Hack 30 Look at XML Documents Through the Lens of the XML Information Set

figs/moderate.gif figs/hack30.gif

The XML Information Set or Infoset (http://www.w3.org/TR/xml-infoset) is a recommendation from the W3C that describes an abstract data set whose definitions can be used to describe well-formed XML documents (documents don't have to be valid). These definitions are set forth so that other W3C specs can use the same terminology and not trip over each other's shoelaces.

An infoset is supposed to describe the result of parsing an XML document; it can also be constructed by other means, such as in a Document Object Model (DOM) tree (http://www.w3.org/TR/xml-infoset/#intro.synthetic). Normally, you don't hear folks talk about structures in XML documents using the terms defined in this spec.

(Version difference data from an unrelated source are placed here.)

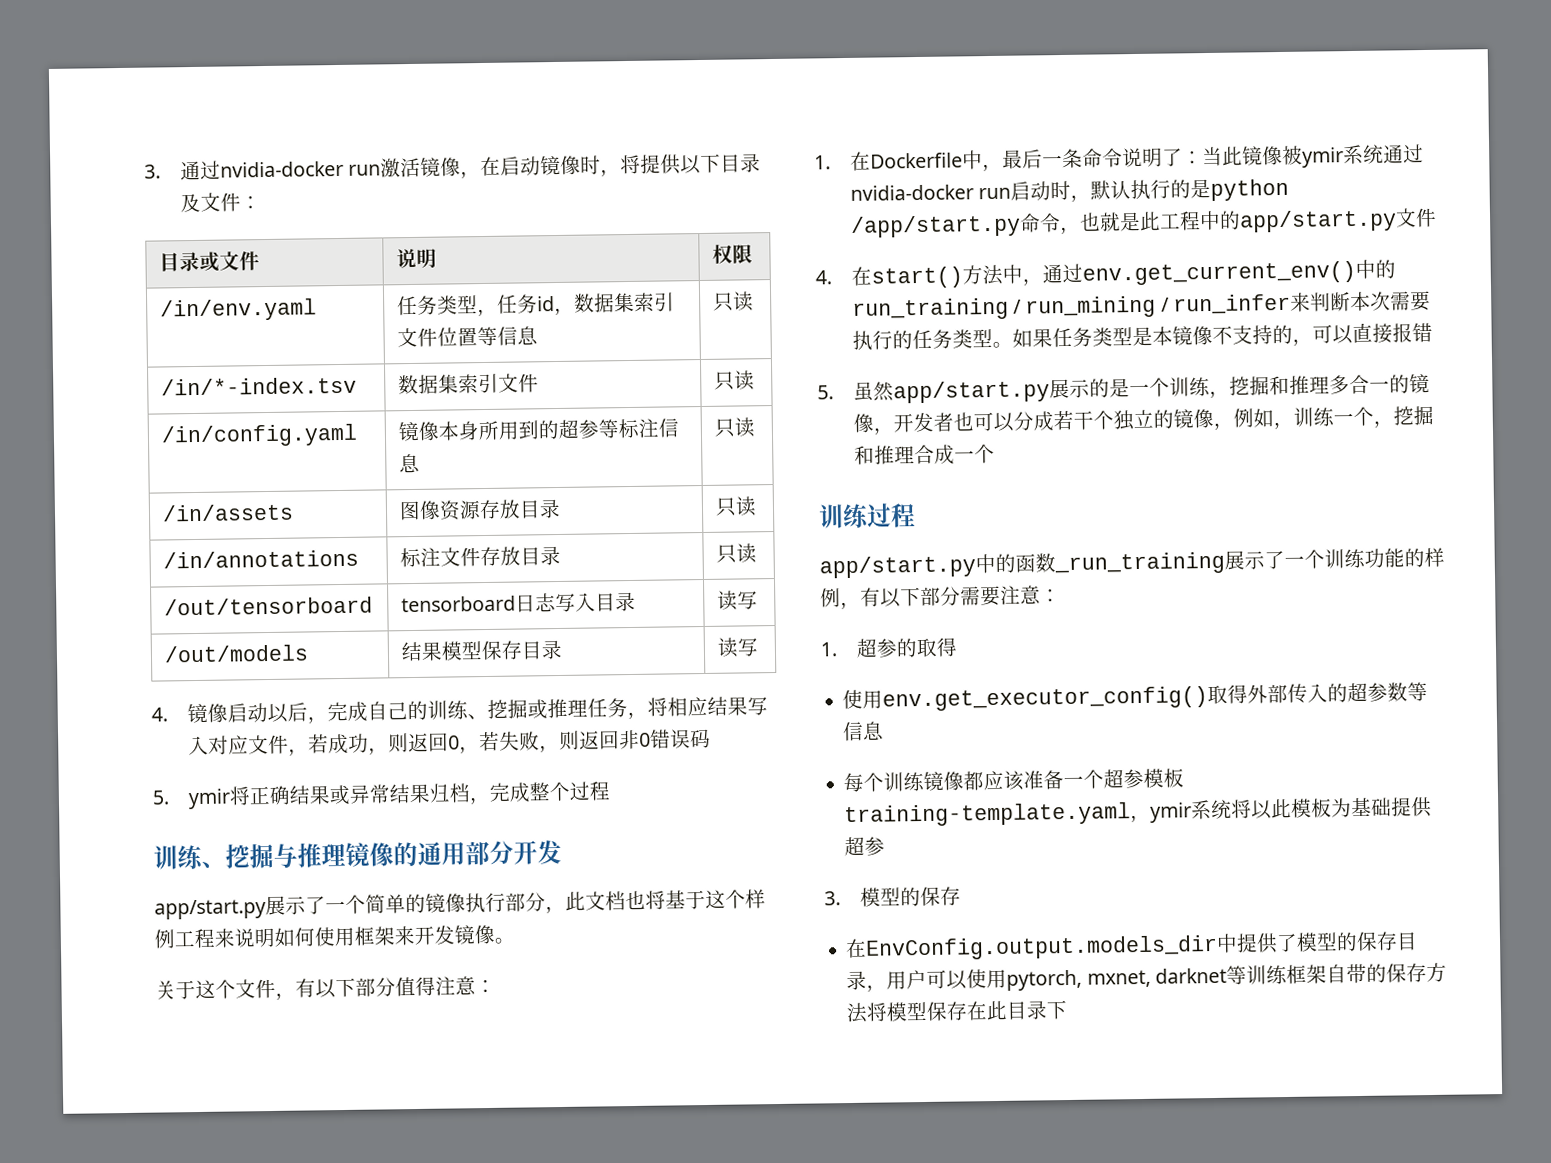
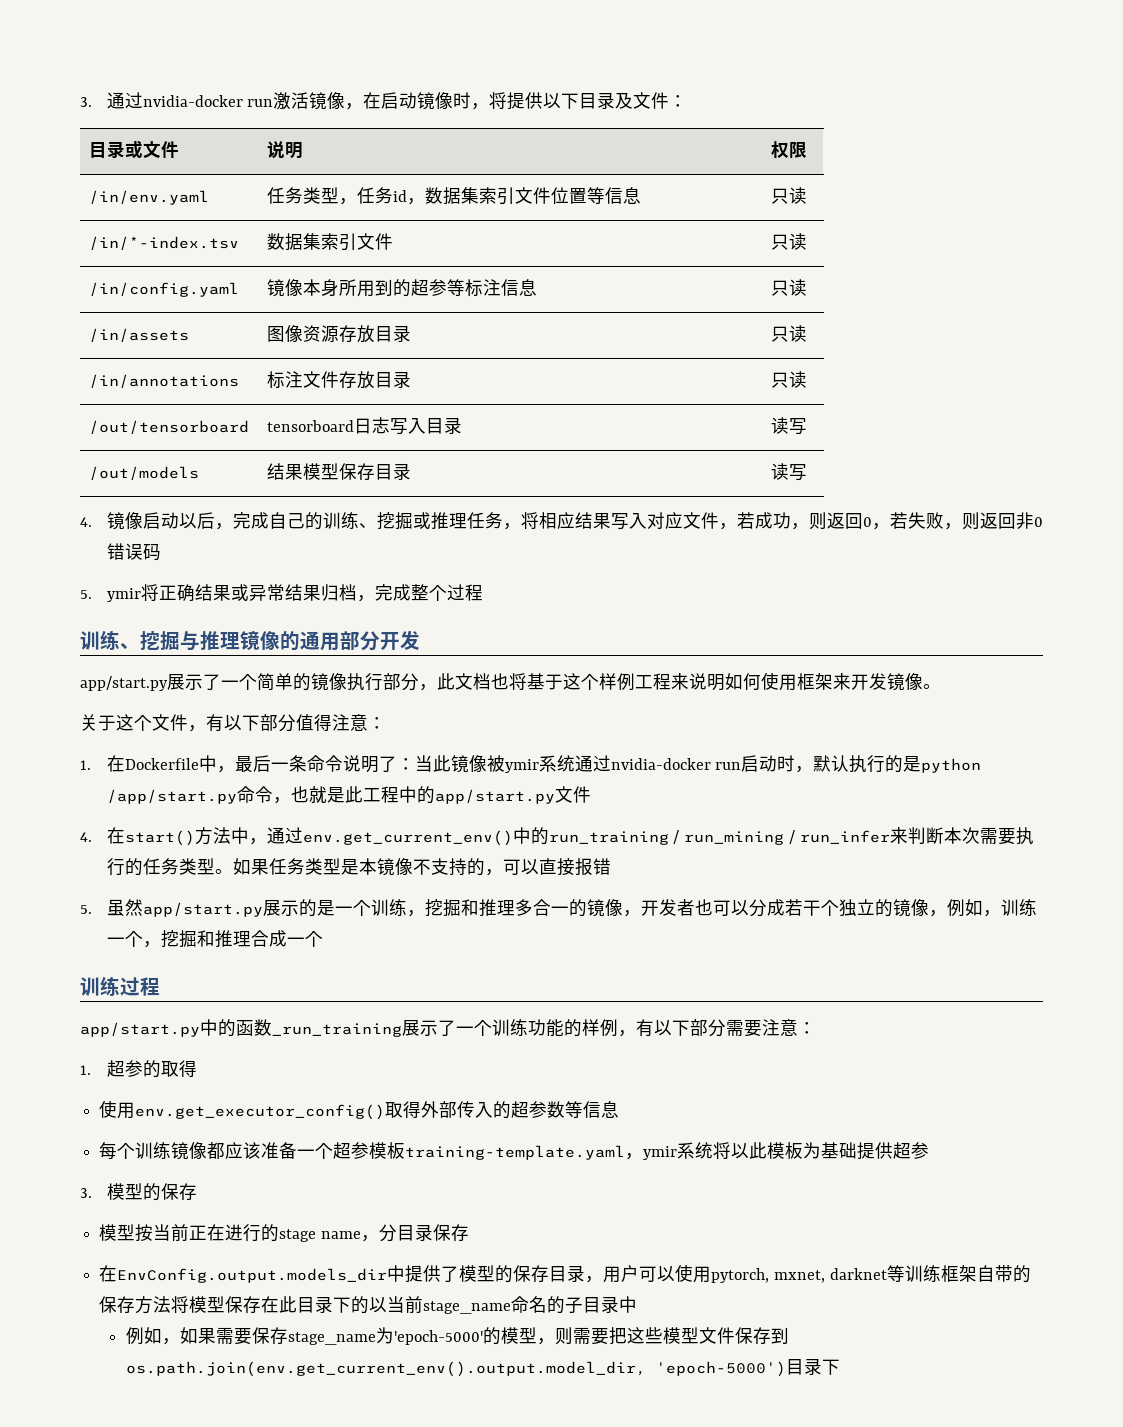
(961, 896) none -> [99,1224,469,1242] // 模型按当前正在进行的stage name，分目录保存
(1069, 1010) none -> [351,1296,638,1314] [125,1327,789,1345] [125,1358,840,1377] 的以当前stage_name命名的子目录中 // 例如，如果需要保存stage_name为'epoch-5000'的模型，则需要把这些模型文件保存到os.path.join(env.get_current_env().output.model_dir, 'epoch-5000')目录下

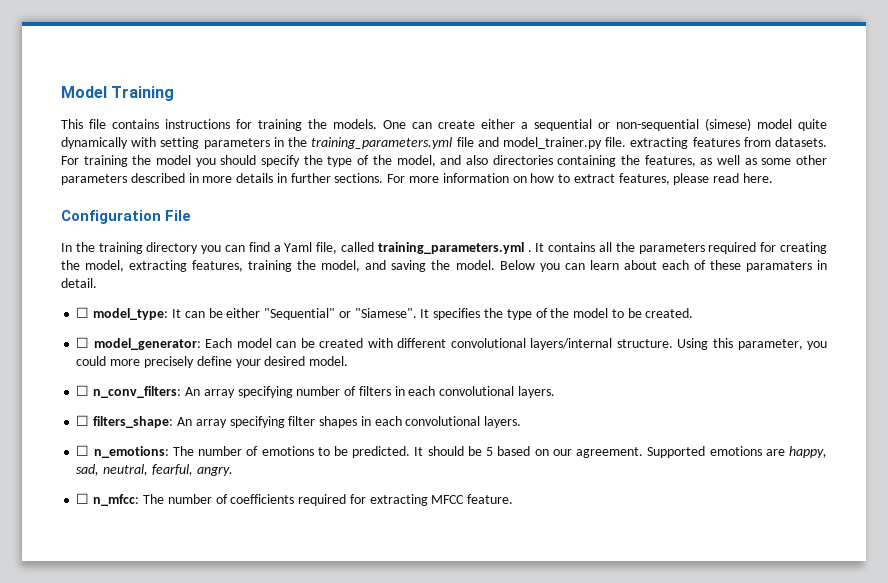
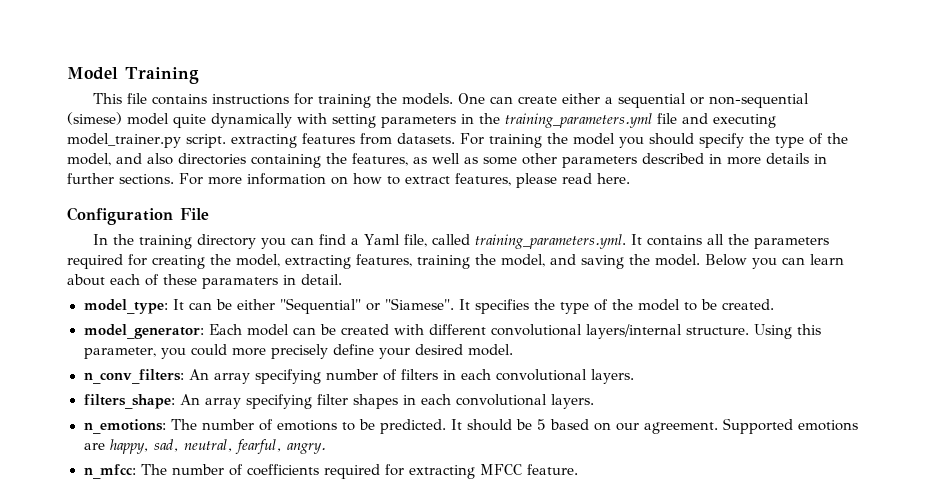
[502,137,627,149] model_trainer.py file. -> [713,114,776,128] [67,133,226,148] executing model_trainer.py script.
[377,242,532,254] training_parameters.yml . -> [475,234,627,249] training_parameters.yml.
[76,307,90,318] ☐ -> (342, 279) none
[76,337,90,348] ☐ -> (774, 304) none
[76,385,90,396] ☐ -> (513, 350) none
[76,415,90,426] ☐ -> (634, 376) none
[76,445,90,456] ☐ -> (594, 401) none
[76,493,90,504] ☐ -> (327, 448) none

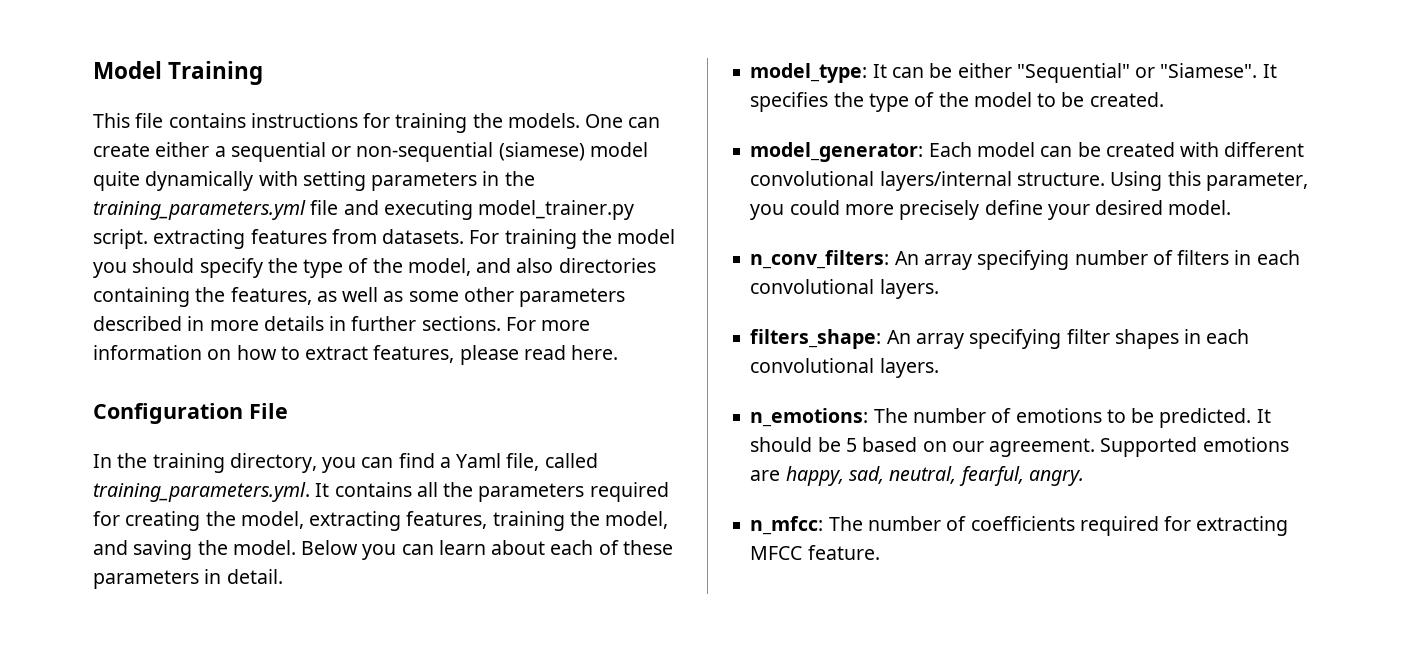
[67,112,122,125] (simese) -> [498,142,585,161] (siamese)
[197,234,257,249] directory -> [229,453,317,473] directory,
[202,277,278,289] paramaters -> [93,570,199,589] parameters

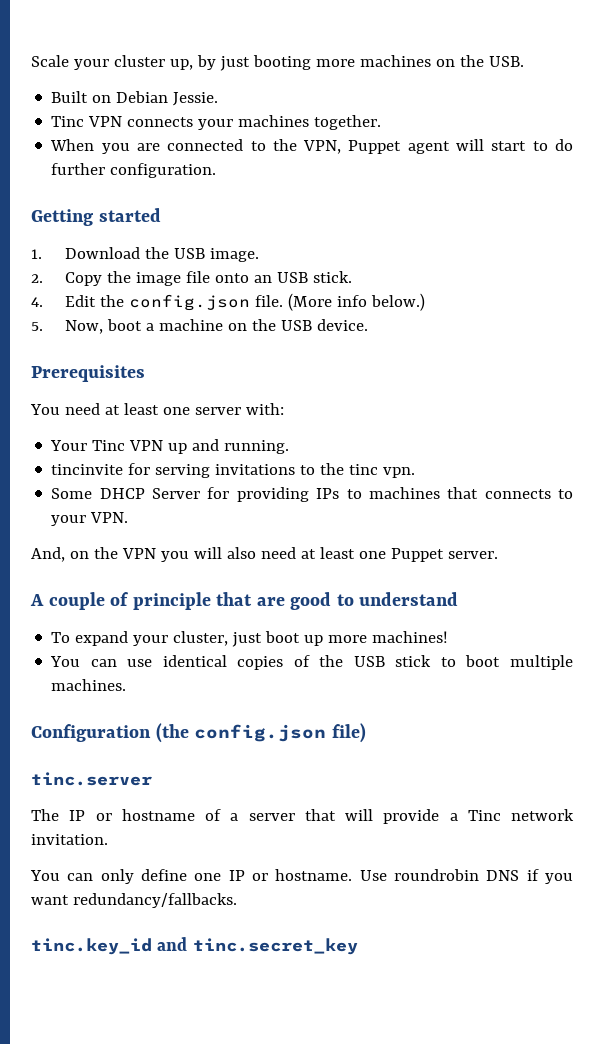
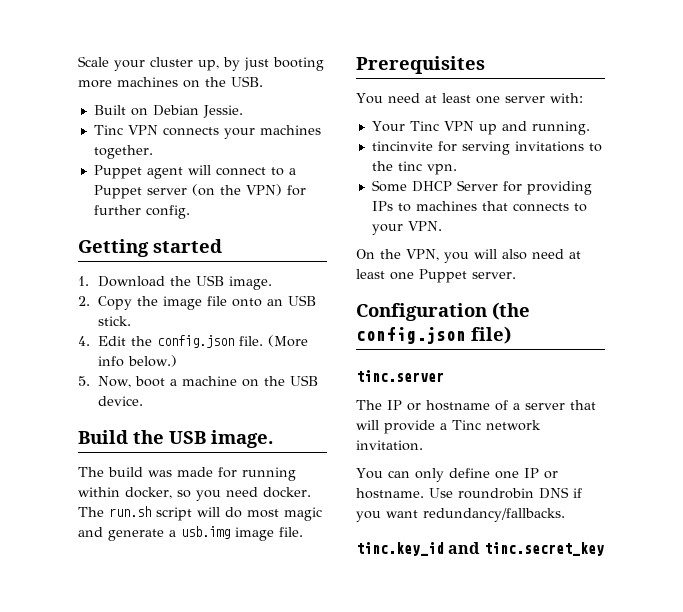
[50,139,574,154] [51,163,217,178] When you are connected to the VPN, Puppet agent will start to do further configuration. -> [93,165,296,179] [93,184,306,199] [93,205,190,219] Puppet agent will connect to a Puppet server (on the VPN) for further config.
(368, 325) none -> [78,430,273,448] [78,467,296,481] [78,487,311,501] [78,506,322,521] [78,526,303,541] // Build the USB image. // The build was made for running within docker, so you need docker. The run.sh script will do most magic and generate a usb.img image file.
[31,547,156,562] And, on the VPN -> [356,249,439,261] On the VPN,
[30,592,459,610] [51,631,449,647] [50,655,573,670] [51,679,127,691] // A couple of principle that are good to understand // To expand your cluster, just boot up more machines! // You can use identical copies of the USB stick to boot multiple machines. -> (516, 275) none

The infoset consists of a set of 11 information items, each with a set of properties. The following list briefly outlines these information items and their associated properties:


Document information item

Properties: all declarations processed, base URI, character encoding scheme, children, document element, notations, standalone, unparsed entities, version


Element information item

Properties: attributes, base URI, children, in-scope namespaces, local name, namespace attributes, namespace name, parent, prefix


Attribute information item

Properties: attribute type, local name, namespace name, normalized value, owner element, prefix, references, specified


Processing instruction information item

Properties: base URI, content, notation, parent, target


Unexpanded entity reference information item

Properties: declaration base URI, name, parent, public identifier, system identifier


Character information item

Properties: character code, element content whitespace, parent


Comment information item

Properties: content, parent


Document type declaration information item

Properties: children, parent, public identifier, system identifier


Unparsed entity information item

Properties: declaration base URI, name, notation, notation name, public identifier, system identifier


Notation information item

Properties: declaration base URI, name, public identifier, system identifier


Namespace information item

Properties: namespace name, prefix

If you need help understanding the meanings behind the individual information items and properties, consult the spec. There isn't enough space in this little hack to explain them all here. Applying the stylesheet infoset.xsl should help you understand better what the infoset describes.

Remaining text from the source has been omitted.